◆ **Entries shown**
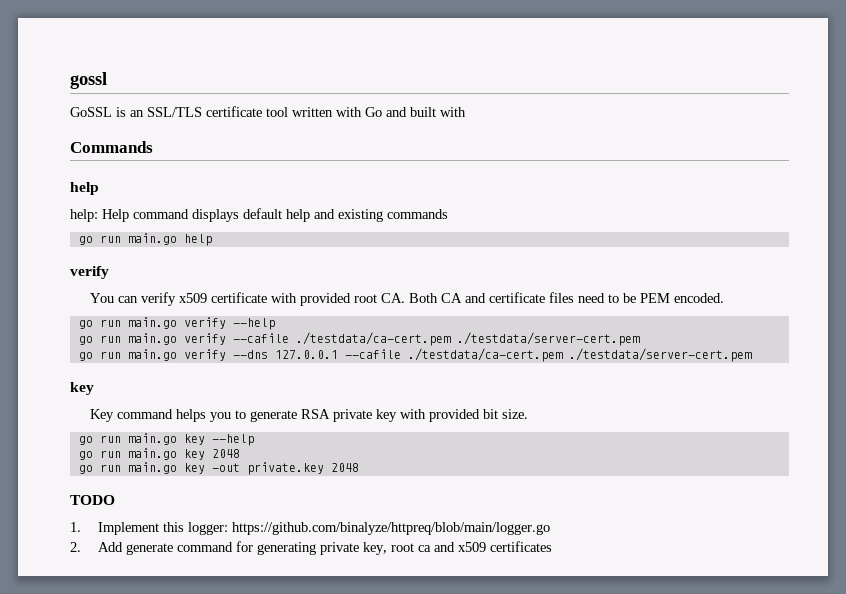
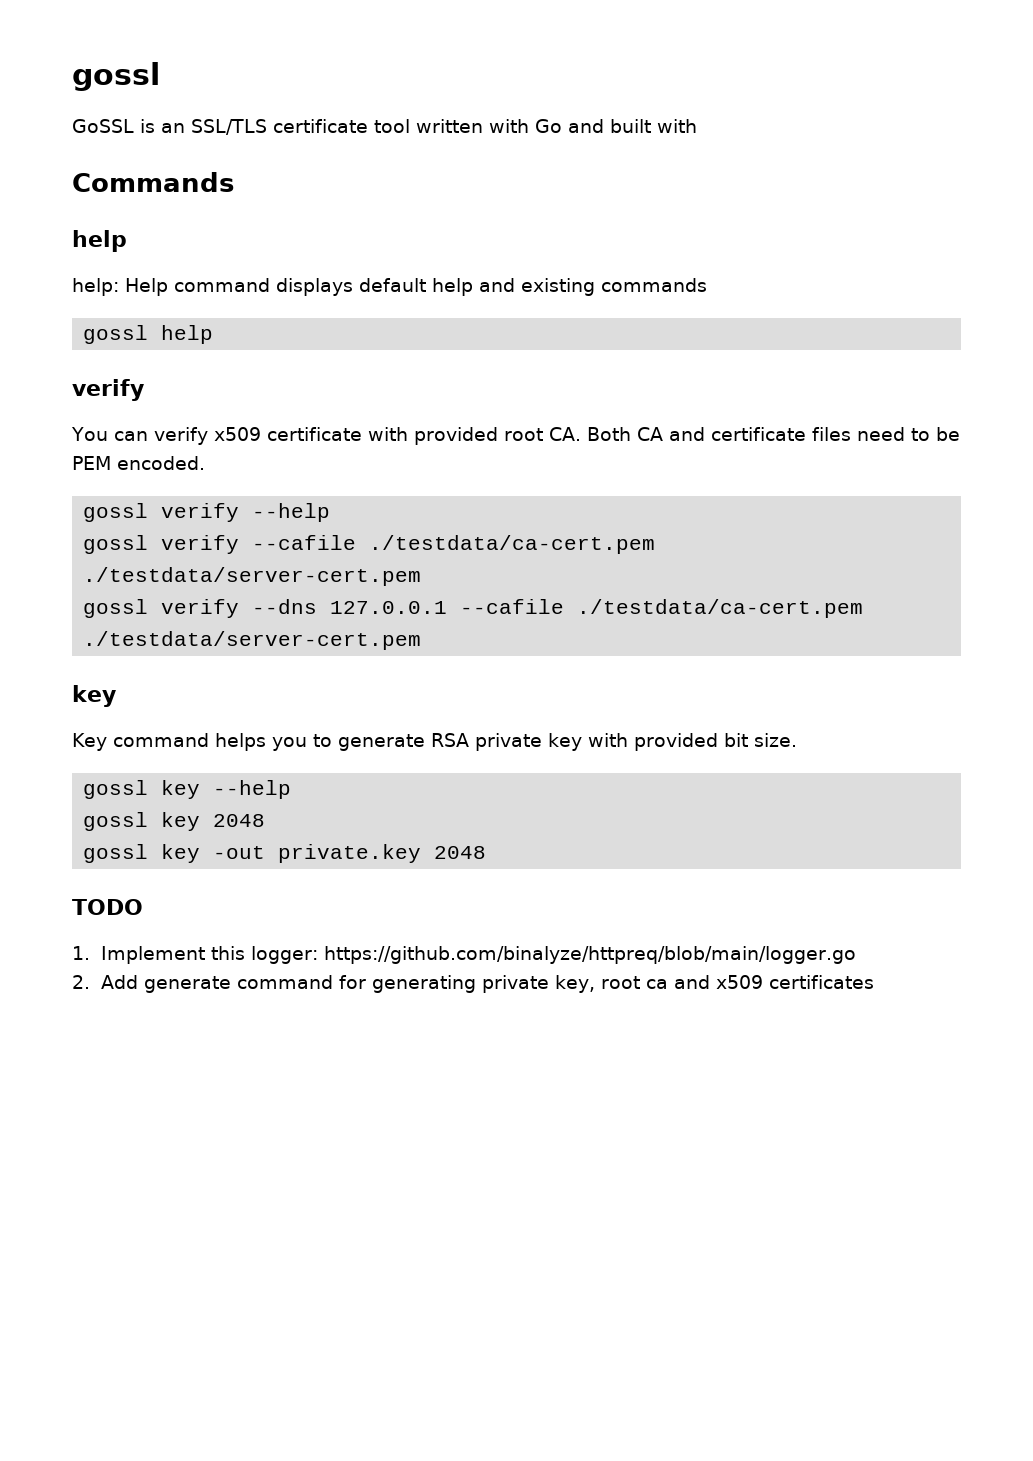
- go run main.go help
+ gossl help
- go run main.go verify --help
+ gossl verify --help
- go run main.go verify --cafile ./testdata/ca-cert.pem ./testdata/server-cert.pem
+ gossl verify --cafile ./testdata/ca-cert.pem ./testdata/server-cert.pem
- go run main.go verify --dns 127.0.0.1 --cafile ./testdata/ca-cert.pem ./testdata/server-cert.pem
+ gossl verify --dns 127.0.0.1 --cafile ./testdata/ca-cert.pem ./testdata/server-cert.pem
- go run main.go key --help
+ gossl key --help
- go run main.go key 2048
+ gossl key 2048
- go run main.go key -out private.key 2048
+ gossl key -out private.key 2048

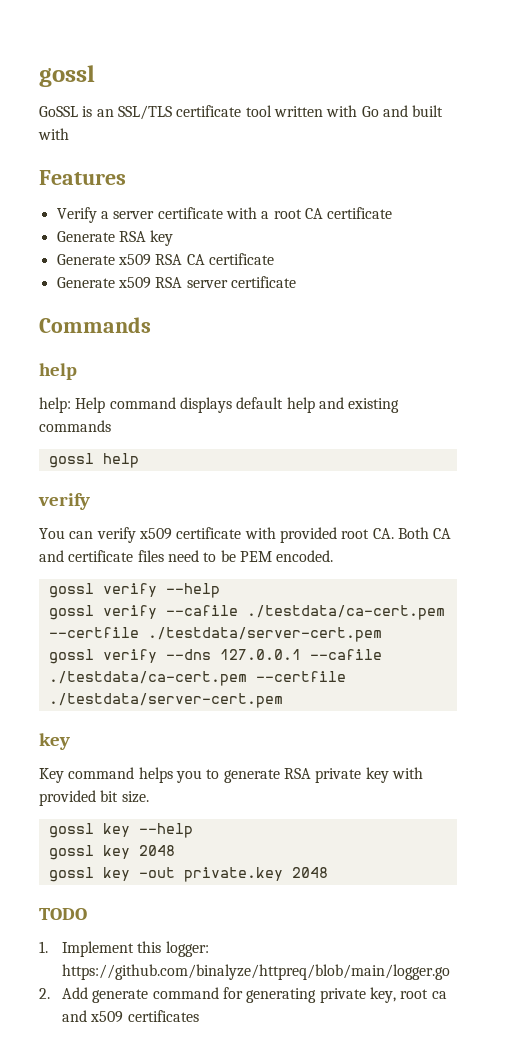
+ Features
+ Verify a server certificate with a root CA certificate
+ Generate RSA key
+ Generate x509 RSA CA certificate
+ Generate x509 RSA server certificate
- gossl verify --cafile ./testdata/ca-cert.pem ./testdata/server-cert.pem
+ gossl verify --cafile ./testdata/ca-cert.pem --certfile ./testdata/server-cert.pem
- gossl verify --dns 127.0.0.1 --cafile ./testdata/ca-cert.pem ./testdata/server-cert.pem
+ gossl verify --dns 127.0.0.1 --cafile ./testdata/ca-cert.pem --certfile ./testdata/server-cert.pem

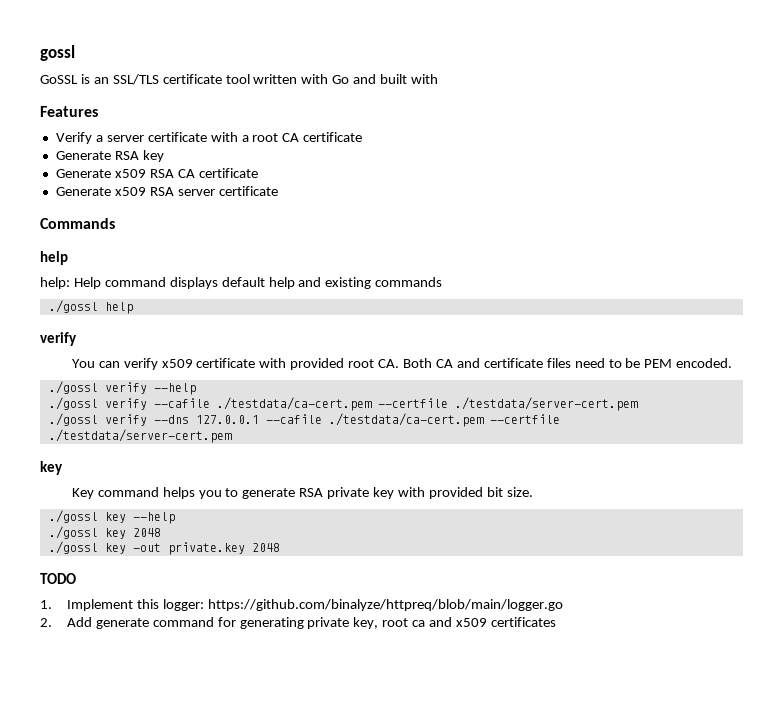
- gossl help
+ ./gossl help
- gossl verify --help
+ ./gossl verify --help
- gossl verify --cafile ./testdata/ca-cert.pem --certfile ./testdata/server-cert.pem
+ ./gossl verify --cafile ./testdata/ca-cert.pem --certfile ./testdata/server-cert.pem
- gossl verify --dns 127.0.0.1 --cafile ./testdata/ca-cert.pem --certfile ./testdata/server-cert.pem
+ ./gossl verify --dns 127.0.0.1 --cafile ./testdata/ca-cert.pem --certfile ./testdata/server-cert.pem
- gossl key --help
+ ./gossl key --help
- gossl key 2048
+ ./gossl key 2048
- gossl key -out private.key 2048
+ ./gossl key -out private.key 2048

◆ **What is needed**
The records above must be output exactly, except for the pictures.

◆ **Expected answer**
- go run main.go help
+ gossl help
- go run main.go verify --help
+ gossl verify --help
- go run main.go verify --cafile ./testdata/ca-cert.pem ./testdata/server-cert.pem
+ gossl verify --cafile ./testdata/ca-cert.pem ./testdata/server-cert.pem
- go run main.go verify --dns 127.0.0.1 --cafile ./testdata/ca-cert.pem ./testdata/server-cert.pem
+ gossl verify --dns 127.0.0.1 --cafile ./testdata/ca-cert.pem ./testdata/server-cert.pem
- go run main.go key --help
+ gossl key --help
- go run main.go key 2048
+ gossl key 2048
- go run main.go key -out private.key 2048
+ gossl key -out private.key 2048

+ Features
+ Verify a server certificate with a root CA certificate
+ Generate RSA key
+ Generate x509 RSA CA certificate
+ Generate x509 RSA server certificate
- gossl verify --cafile ./testdata/ca-cert.pem ./testdata/server-cert.pem
+ gossl verify --cafile ./testdata/ca-cert.pem --certfile ./testdata/server-cert.pem
- gossl verify --dns 127.0.0.1 --cafile ./testdata/ca-cert.pem ./testdata/server-cert.pem
+ gossl verify --dns 127.0.0.1 --cafile ./testdata/ca-cert.pem --certfile ./testdata/server-cert.pem

- gossl help
+ ./gossl help
- gossl verify --help
+ ./gossl verify --help
- gossl verify --cafile ./testdata/ca-cert.pem --certfile ./testdata/server-cert.pem
+ ./gossl verify --cafile ./testdata/ca-cert.pem --certfile ./testdata/server-cert.pem
- gossl verify --dns 127.0.0.1 --cafile ./testdata/ca-cert.pem --certfile ./testdata/server-cert.pem
+ ./gossl verify --dns 127.0.0.1 --cafile ./testdata/ca-cert.pem --certfile ./testdata/server-cert.pem
- gossl key --help
+ ./gossl key --help
- gossl key 2048
+ ./gossl key 2048
- gossl key -out private.key 2048
+ ./gossl key -out private.key 2048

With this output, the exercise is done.